Platform access issues in Prod1/Prod2/Prod3

Harness experienced a major incident on May 12, 2026 affecting Platform and Platform and 1 more component, lasting 21m. The incident has been resolved; the full update timeline is below.

Started: May 12, 2026, 05:33 PM UTC
Resolved: May 12, 2026, 05:55 PM UTC
Duration: 21m
Detected by Pingoru: May 12, 2026, 05:33 PM UTC

Affected components

PlatformPlatformPlatform

Update timeline

investigating May 12, 2026, 05:33 PM UTC

We are currently investigating this issue.
investigating May 12, 2026, 05:37 PM UTC

We are continuing to investigate this issue.
identified May 12, 2026, 05:46 PM UTC

The issue has been identified and a fix is being implemented.
monitoring May 12, 2026, 05:52 PM UTC

A fix has been implemented and we are monitoring the results.
resolved May 12, 2026, 05:55 PM UTC

This incident has been resolved.
postmortem May 13, 2026, 12:03 AM UTC

## **Summary** Between 10:07 AM–10:39 AM PST on Tuesday, May 12, 2026, customers using the prod1, prod2, and prod3 Production clusters experienced elevated latency and intermittent service degradation.
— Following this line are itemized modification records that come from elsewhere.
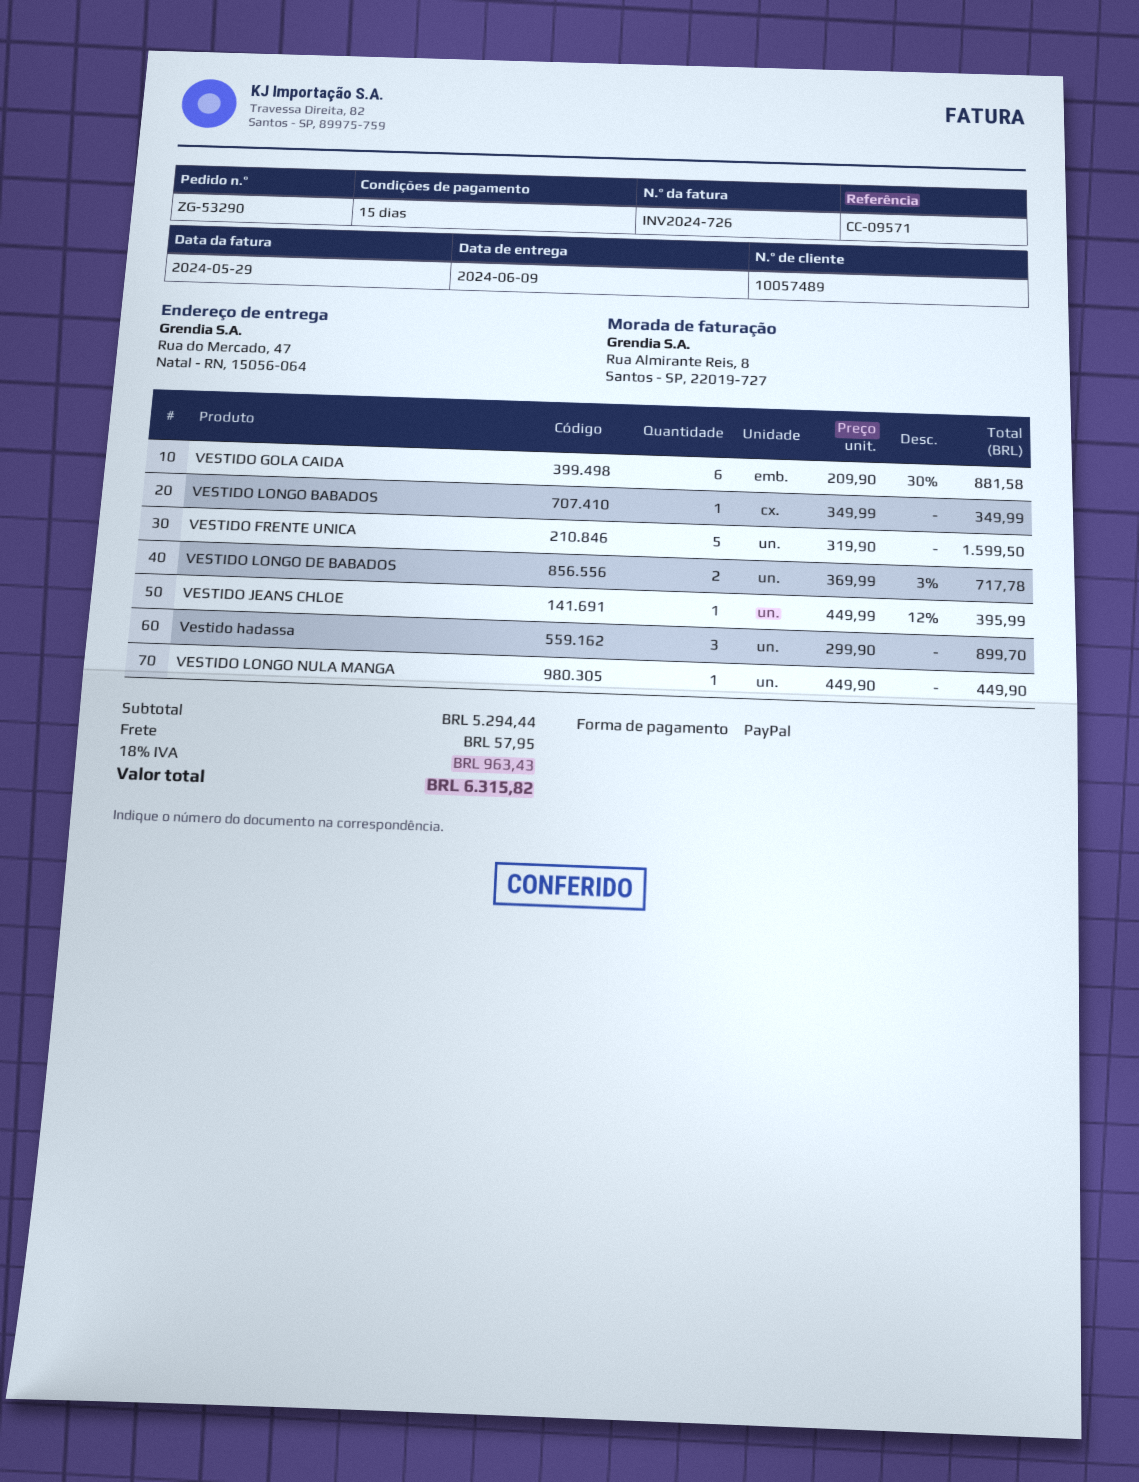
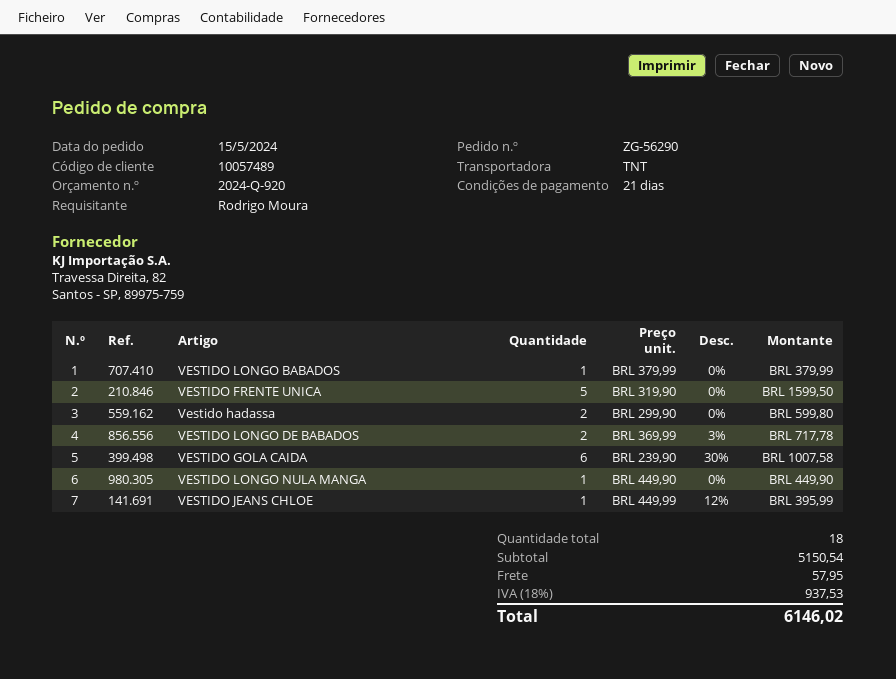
order number: ZG-53290 -> ZG-56290
payment terms: 15 days -> 21 days
VESTIDO GOLA CAIDA: 6 x 209.90 - 30% = 881.58 -> 6 x 239.90 - 30% = 1007.58
VESTIDO LONGO BABADOS: 1 x 349.99 = 349.99 -> 1 x 379.99 = 379.99
Vestido hadassa: 3 x 299.90 = 899.70 -> 2 x 299.90 = 599.80
subtotal: 5294.44 -> 5150.54
tax: 18% = 963.43 -> 18% = 937.53
total: 6315.82 -> 6146.02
During this timeframe, customers observed delegate timeouts, login failures, and pipeline execution failures ## **Root Cause** A recently introduced configuration change to a common infrastructure component caused unexpected resource pressure across nodes in the prod1, prod2, and prod3 production clusters. The peak traffic exacerbated the resource utilization and introduced elevated latency across several critical platform services. ## **Impact** 1. Customers in prod1, prod2, and prod3 experienced login and access failures for approximately 20 minutes. 2. Delegate connectivity was intermittently impacted during the incident window. 3. Pipeline executions and API requests experienced elevated failure rates and latency during the incident window. ## **Remediation** * Immediately Rolled back to the previous stable release, restoring customer pipeline functionality and alleviating node pressure. ## **Action Items** 1. Enhance perf testing to include such workloads so that we can catch issues before we hit production. 2. Increase capacity across clusters to make sure we have enough headroom to absorb the traffic surges.